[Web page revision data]
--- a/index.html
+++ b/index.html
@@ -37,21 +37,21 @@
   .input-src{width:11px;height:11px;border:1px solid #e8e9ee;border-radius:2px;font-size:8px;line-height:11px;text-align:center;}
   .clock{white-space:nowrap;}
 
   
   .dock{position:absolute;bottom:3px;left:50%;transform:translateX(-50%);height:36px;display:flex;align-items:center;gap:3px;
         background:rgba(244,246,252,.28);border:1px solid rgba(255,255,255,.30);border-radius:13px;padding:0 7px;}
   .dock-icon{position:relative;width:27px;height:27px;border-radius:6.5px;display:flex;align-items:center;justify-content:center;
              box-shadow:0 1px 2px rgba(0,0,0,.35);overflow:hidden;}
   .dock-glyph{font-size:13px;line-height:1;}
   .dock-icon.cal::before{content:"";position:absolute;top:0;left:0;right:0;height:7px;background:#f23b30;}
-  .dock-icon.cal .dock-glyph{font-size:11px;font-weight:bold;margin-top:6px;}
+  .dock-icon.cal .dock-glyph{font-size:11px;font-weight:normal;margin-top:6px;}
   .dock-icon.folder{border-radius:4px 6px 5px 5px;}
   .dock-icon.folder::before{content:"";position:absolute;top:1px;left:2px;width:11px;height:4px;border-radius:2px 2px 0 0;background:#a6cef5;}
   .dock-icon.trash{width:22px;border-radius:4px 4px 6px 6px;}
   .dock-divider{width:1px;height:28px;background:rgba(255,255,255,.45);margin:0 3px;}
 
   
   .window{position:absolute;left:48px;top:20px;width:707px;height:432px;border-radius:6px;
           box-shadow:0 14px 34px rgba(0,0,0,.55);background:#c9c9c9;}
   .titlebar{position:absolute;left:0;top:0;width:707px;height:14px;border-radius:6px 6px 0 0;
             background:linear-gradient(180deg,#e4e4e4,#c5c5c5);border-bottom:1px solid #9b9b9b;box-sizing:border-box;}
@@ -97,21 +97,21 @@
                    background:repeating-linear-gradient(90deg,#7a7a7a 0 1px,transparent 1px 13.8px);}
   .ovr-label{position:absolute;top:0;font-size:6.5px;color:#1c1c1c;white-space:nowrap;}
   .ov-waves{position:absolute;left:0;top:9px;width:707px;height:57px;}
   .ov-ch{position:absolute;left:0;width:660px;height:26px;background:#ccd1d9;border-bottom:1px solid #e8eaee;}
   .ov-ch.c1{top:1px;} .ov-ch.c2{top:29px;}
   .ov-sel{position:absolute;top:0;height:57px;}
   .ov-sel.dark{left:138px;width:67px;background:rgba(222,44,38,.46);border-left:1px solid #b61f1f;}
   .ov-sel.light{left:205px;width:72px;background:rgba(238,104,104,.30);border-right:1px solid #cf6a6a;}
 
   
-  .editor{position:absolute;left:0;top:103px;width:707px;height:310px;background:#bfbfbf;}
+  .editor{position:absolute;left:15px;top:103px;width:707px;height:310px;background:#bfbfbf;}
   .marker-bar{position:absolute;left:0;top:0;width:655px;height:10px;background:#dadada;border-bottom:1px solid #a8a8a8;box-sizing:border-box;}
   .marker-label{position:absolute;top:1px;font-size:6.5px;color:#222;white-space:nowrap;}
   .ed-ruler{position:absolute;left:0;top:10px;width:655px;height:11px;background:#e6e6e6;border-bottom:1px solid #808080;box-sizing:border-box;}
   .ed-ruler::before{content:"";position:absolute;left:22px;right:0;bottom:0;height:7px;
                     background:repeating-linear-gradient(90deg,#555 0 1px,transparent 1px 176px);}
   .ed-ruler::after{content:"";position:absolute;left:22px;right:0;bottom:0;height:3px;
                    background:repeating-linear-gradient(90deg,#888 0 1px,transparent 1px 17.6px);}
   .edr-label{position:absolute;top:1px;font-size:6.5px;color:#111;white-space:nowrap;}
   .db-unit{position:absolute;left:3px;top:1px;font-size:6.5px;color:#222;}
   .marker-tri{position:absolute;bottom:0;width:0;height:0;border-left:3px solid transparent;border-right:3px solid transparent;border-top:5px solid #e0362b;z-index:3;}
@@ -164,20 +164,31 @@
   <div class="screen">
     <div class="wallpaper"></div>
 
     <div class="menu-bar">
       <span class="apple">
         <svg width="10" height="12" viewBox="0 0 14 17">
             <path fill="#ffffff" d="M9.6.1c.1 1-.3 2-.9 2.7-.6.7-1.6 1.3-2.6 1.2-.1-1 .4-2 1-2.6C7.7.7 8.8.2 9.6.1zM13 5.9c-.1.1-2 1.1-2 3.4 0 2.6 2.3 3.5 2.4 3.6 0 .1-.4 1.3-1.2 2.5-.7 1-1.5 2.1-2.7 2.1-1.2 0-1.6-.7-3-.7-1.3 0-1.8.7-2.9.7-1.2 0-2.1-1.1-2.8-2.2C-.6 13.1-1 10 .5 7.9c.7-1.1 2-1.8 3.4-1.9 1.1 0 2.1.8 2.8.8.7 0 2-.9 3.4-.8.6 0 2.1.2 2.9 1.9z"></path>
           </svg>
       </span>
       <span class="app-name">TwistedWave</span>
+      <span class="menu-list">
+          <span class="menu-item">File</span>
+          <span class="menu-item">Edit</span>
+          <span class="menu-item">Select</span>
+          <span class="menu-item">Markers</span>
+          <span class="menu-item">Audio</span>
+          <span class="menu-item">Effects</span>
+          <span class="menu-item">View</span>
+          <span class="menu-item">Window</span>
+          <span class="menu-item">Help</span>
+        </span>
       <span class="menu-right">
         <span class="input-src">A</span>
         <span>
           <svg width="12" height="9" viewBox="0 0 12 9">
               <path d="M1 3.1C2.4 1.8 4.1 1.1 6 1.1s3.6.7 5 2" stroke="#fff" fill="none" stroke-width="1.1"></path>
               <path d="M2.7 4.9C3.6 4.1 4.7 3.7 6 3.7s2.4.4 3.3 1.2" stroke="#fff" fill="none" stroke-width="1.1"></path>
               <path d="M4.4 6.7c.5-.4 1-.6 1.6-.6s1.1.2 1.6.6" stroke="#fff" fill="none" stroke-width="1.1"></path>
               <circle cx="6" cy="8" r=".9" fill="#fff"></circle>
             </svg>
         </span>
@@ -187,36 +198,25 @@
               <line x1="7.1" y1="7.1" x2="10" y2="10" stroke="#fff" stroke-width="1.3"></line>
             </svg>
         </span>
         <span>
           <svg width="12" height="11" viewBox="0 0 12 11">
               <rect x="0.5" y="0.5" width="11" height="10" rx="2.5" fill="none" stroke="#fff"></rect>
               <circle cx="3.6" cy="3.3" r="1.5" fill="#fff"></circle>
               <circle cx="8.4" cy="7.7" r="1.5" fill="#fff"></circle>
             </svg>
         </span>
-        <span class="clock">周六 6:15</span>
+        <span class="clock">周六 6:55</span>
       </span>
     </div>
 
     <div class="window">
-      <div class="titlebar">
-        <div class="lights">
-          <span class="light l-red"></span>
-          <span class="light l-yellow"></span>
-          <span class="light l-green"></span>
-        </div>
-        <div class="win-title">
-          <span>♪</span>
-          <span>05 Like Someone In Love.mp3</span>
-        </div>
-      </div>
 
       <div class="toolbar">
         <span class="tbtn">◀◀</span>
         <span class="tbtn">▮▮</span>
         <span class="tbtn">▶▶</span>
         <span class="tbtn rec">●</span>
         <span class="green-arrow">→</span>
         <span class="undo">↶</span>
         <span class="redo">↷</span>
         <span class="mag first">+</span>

THE PROBLEM ▸ All lines in the entries above that include "glyph" should be found and copied.

RESPONSE ▸
   .dock-glyph{font-size:13px;line-height:1;}
-  .dock-icon.cal .dock-glyph{font-size:11px;font-weight:bold;margin-top:6px;}
+  .dock-icon.cal .dock-glyph{font-size:11px;font-weight:normal;margin-top:6px;}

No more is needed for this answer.